これは甘んじて受けるべきではない。望まない時間を生活費+αのためだけに膨大に使ったとすれば、後から振り返ってそれを後悔しないはずがない。

歳をとると必然的に過去のことを振り返る時間が増えてくるものだと思っているが、その時に「もっと長時間働けばよかった」と後悔することはない。これは私の持論でもあったが、この前読んだ本にもそれっぽいことが書いてあったので紹介したい。

死ぬ瞬間の5つの後悔 ブロニー ウェア著 二木めぐみ翻訳

いきなり仕事を辞めるのはあまり現実的ではない。人生単位での長期的な後悔を考える前に、明日の生活にも困ってしまう。とはいえ、今働いているのはなんのためなのか、せめて納得感くらいは欲しいところだ。

そしてその納得感の答えはお金にあると思っている。少なくとも短期的にはそう考えて間違いがない。

とにかくお金が問題なのだ。それさえなんとかクリアできれば労働から解放される。でもどうやってお金をまず貯めるかといえば、リスクを取らない限りは基本的に地味に貯めるしかないだろうと思っている。

こう聞くとがっかりするかもしれないが、お金は貯まれば貯まるほど、さらに溜まりやすい性質がある。

生活コストを削り資産を増やして投資をする、副業で収入を増やす。ということを繰り返し繰り返しやる、というサイクルがかなり正解に近い。投資で増えた資金は再投資する。

複数年単位でこれを行なっているとお金の溜まり方自体がどんどん早くなっていく。

あとはどうにか労働収入を介在させずにその流れが止まらないところまで頑張る。この方法は私の近くにいる人達ですらすでにある程度具現化している(ただしある程度の高収入は必要)
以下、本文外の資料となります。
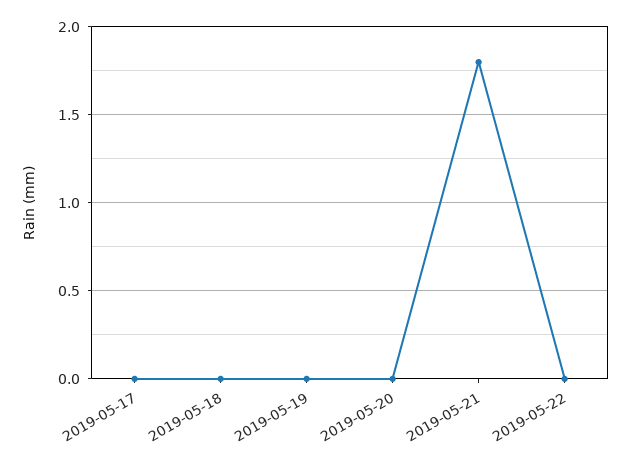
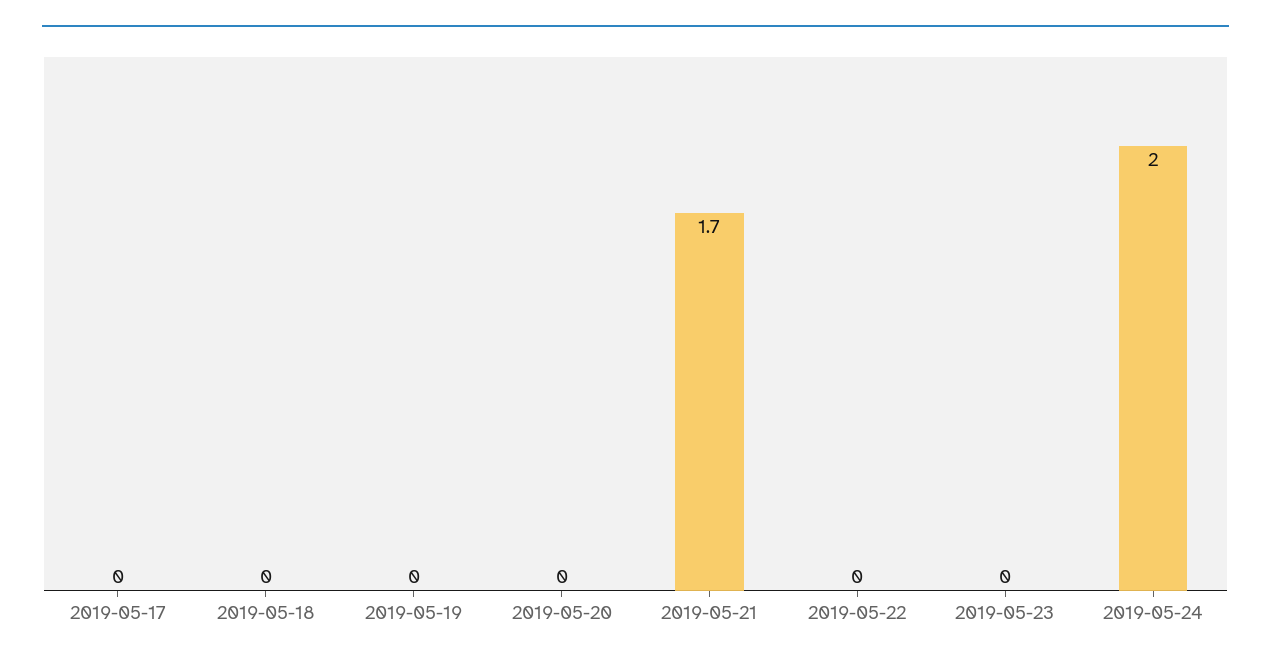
2019-05-21: 1.8 -> 1.7
2019-05-23: none -> 0
2019-05-24: none -> 2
私と歳が近い人間で、より早くこのサイクルに気がついた人間が何人かいるが、普通のサラリーマンで、すでに家が買えるレベルの資産がある人もいる。そして当然家も車もまだ買っていない。

証券会社に家族の名義含めて大量の口座を作り、IPOにかなりマメに応募しているスタイルの人もいる。このやり方は多少のお金があれば誰でもできるし、何よりほとんどノーリスク戦法だ。

節約とローリスクな投資こそが、大きな実力や運を必要としない、ローリスクな人生の逃げ切り方ではなかろうかと思う。